I have this beautiful picture of spheres within spheres, each finite on
the outside and infinite on the inside; but I am afraid that I am a poet
trying to talk mathematics to physicists. If you only understood the
concept of "bisimulation". Please, Hitoshi, I beg you, read Peter's
paper http://www.cs.brown.edu/~pw/papers/math1.ps. Think of how an LS is
a computational system or an agent. An LS is a "black box" to any other
LS! How do they model each other's internal behavior?

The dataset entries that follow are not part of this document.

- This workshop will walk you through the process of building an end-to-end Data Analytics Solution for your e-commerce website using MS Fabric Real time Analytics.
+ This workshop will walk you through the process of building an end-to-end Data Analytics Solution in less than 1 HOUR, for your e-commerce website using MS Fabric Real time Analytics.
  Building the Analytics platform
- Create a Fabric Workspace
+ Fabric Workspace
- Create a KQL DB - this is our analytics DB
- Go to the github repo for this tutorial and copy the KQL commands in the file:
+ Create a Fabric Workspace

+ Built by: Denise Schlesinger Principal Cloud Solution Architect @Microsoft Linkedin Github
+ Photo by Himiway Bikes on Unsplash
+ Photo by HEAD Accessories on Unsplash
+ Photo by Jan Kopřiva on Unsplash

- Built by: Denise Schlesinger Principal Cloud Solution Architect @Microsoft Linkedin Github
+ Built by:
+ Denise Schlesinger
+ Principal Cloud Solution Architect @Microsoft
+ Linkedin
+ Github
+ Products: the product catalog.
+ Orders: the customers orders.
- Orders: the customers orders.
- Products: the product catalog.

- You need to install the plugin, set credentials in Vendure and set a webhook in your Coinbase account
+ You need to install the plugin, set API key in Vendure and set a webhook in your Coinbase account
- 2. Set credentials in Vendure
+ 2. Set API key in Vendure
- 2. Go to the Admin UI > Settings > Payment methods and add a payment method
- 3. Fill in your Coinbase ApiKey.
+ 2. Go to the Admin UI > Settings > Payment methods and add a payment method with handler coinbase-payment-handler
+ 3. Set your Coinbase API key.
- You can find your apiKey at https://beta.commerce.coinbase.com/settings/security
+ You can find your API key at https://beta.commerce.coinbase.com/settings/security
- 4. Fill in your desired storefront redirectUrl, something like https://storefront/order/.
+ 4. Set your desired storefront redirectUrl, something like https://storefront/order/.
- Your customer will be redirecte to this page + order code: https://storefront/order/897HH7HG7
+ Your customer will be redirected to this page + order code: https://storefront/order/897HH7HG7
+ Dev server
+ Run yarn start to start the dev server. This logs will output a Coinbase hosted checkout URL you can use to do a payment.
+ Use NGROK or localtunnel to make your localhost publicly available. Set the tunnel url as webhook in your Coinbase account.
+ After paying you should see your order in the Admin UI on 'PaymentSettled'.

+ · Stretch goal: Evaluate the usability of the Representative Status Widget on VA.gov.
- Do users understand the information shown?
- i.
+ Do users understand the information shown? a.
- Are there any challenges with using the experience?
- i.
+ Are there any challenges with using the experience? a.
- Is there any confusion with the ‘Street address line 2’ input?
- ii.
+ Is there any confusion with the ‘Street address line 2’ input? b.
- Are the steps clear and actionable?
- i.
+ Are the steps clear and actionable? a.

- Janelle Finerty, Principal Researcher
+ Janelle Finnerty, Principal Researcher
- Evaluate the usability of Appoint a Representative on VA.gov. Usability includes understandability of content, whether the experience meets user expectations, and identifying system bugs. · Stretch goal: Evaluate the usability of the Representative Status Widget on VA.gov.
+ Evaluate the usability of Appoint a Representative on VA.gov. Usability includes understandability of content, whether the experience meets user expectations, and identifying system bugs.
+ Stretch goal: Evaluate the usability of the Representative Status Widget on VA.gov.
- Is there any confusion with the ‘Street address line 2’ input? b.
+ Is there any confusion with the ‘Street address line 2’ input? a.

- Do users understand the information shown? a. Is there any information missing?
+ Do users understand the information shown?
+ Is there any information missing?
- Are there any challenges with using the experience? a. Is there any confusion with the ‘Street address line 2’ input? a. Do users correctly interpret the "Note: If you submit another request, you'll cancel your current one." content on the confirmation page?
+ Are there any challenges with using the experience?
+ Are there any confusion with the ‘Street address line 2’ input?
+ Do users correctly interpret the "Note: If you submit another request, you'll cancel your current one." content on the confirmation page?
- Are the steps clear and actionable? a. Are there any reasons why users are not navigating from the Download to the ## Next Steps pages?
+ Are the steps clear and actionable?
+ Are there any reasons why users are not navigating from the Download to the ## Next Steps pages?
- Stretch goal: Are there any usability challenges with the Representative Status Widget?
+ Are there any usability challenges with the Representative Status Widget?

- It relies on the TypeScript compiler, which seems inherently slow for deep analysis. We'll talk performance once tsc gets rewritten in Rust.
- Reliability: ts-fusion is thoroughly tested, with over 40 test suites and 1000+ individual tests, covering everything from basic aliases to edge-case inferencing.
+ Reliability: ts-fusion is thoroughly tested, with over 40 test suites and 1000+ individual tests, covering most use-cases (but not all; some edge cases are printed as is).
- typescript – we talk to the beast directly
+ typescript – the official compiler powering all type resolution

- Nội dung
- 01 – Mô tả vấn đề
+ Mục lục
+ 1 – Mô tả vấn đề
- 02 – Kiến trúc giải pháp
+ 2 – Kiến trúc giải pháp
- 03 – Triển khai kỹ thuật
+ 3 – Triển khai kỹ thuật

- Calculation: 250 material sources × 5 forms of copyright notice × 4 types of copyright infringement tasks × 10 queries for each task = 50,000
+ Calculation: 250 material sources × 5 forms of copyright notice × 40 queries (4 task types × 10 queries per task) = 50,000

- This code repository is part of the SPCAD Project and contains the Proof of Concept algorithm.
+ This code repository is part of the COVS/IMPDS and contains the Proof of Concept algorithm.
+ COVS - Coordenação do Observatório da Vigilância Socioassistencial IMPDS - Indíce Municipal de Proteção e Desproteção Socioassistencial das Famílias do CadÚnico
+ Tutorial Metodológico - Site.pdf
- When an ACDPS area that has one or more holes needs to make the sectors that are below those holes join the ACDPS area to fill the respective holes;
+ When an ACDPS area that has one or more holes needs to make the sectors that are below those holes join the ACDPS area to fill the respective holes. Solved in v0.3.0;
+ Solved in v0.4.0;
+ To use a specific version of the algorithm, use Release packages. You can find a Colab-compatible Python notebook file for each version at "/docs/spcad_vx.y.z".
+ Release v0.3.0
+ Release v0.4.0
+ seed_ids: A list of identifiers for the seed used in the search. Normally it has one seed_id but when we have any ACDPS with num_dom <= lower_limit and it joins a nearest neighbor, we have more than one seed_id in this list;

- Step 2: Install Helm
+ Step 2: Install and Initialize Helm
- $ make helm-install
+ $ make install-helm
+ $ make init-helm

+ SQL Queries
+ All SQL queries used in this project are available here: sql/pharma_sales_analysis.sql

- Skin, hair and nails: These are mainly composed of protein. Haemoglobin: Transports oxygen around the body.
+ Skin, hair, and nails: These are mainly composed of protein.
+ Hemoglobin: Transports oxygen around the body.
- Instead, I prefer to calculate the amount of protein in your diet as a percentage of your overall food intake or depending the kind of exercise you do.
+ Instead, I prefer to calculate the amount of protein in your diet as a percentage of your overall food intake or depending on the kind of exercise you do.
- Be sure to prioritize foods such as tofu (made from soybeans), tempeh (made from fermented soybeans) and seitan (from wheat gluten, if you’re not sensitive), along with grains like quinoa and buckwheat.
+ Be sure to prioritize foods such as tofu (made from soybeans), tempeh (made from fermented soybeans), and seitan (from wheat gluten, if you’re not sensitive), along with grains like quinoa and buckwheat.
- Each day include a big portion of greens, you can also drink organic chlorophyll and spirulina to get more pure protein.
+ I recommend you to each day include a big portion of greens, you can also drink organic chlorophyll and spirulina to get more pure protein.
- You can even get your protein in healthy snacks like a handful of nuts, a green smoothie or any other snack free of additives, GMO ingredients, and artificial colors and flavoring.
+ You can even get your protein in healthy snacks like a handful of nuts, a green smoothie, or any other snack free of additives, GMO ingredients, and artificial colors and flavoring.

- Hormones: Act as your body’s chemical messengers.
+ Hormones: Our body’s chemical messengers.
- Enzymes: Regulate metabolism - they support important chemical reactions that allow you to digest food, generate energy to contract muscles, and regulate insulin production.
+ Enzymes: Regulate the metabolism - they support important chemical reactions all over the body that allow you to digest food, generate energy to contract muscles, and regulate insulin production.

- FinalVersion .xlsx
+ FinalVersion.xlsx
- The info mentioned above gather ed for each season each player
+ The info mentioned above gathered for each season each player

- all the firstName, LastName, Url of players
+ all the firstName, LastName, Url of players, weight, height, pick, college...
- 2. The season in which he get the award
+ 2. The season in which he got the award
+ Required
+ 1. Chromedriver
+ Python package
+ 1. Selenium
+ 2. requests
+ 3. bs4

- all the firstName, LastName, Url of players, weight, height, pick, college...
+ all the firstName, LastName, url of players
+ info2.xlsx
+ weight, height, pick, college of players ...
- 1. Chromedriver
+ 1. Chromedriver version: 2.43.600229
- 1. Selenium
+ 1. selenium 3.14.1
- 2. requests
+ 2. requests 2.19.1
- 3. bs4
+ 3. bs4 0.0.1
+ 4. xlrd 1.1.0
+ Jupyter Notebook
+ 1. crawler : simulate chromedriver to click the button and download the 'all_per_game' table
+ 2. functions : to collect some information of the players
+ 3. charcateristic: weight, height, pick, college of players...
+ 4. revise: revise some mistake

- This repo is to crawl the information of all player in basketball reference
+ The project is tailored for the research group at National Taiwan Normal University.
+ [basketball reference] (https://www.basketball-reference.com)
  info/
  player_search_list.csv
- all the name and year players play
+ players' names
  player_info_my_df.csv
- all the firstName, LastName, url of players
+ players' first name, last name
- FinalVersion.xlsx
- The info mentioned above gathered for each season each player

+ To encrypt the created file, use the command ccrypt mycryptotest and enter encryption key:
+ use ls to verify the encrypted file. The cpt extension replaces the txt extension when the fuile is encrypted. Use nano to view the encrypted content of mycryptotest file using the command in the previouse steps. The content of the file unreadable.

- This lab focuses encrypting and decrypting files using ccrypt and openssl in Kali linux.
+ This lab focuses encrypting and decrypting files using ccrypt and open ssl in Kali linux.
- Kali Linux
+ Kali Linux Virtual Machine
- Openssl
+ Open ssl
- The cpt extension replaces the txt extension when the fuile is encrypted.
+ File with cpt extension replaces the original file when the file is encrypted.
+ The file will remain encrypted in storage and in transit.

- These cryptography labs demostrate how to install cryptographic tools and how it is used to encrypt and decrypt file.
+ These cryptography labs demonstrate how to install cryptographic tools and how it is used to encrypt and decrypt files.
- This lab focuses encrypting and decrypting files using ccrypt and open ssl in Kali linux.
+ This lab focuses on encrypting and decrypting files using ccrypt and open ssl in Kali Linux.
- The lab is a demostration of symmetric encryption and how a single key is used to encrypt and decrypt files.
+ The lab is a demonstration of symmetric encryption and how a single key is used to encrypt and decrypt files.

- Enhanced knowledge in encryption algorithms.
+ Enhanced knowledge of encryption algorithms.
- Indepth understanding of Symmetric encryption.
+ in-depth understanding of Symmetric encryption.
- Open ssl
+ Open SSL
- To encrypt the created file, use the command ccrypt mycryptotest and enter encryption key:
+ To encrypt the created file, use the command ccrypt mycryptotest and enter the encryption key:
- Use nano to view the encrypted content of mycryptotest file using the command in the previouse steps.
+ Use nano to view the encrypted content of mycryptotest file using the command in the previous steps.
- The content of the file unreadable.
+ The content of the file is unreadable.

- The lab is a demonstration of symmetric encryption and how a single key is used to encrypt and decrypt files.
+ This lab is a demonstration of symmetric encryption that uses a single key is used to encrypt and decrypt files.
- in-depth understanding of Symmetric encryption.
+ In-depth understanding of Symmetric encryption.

"Bisimulation"!!!!! The act of communicating is the indefinite
connection; it is *not* a priori!
The key idea is how an LS "approximates" certainty, this is an
interactive computation! Remember your mention of how numbers are
constructed from 'nothingness' [time 231]? What is important is the
boundary separating one aspect from the other, the Cut. I am asking for
attention to *how it is that completion is reached*; how do we
"complete" the "natural numbers, we assume 0 (zero) is defined as an
empty set, and define 1 as {0}, 2 as {0,1}, 3 as {0,1,2}, ...," to get
the Reals? Let us think of Cantor's diagonalization (which ironically is
also Goedel's tool!) as the method of completing -think "computing!"-
them. I see that this completion is an aspect of Time! "Everything can
not happen simultaneously" This is obvious!
I understand that I am making noise from the point of view of an
observer that only can only see crisply defined symbol structures! :(
But the symbols are post hoc (after the fact) to the idea!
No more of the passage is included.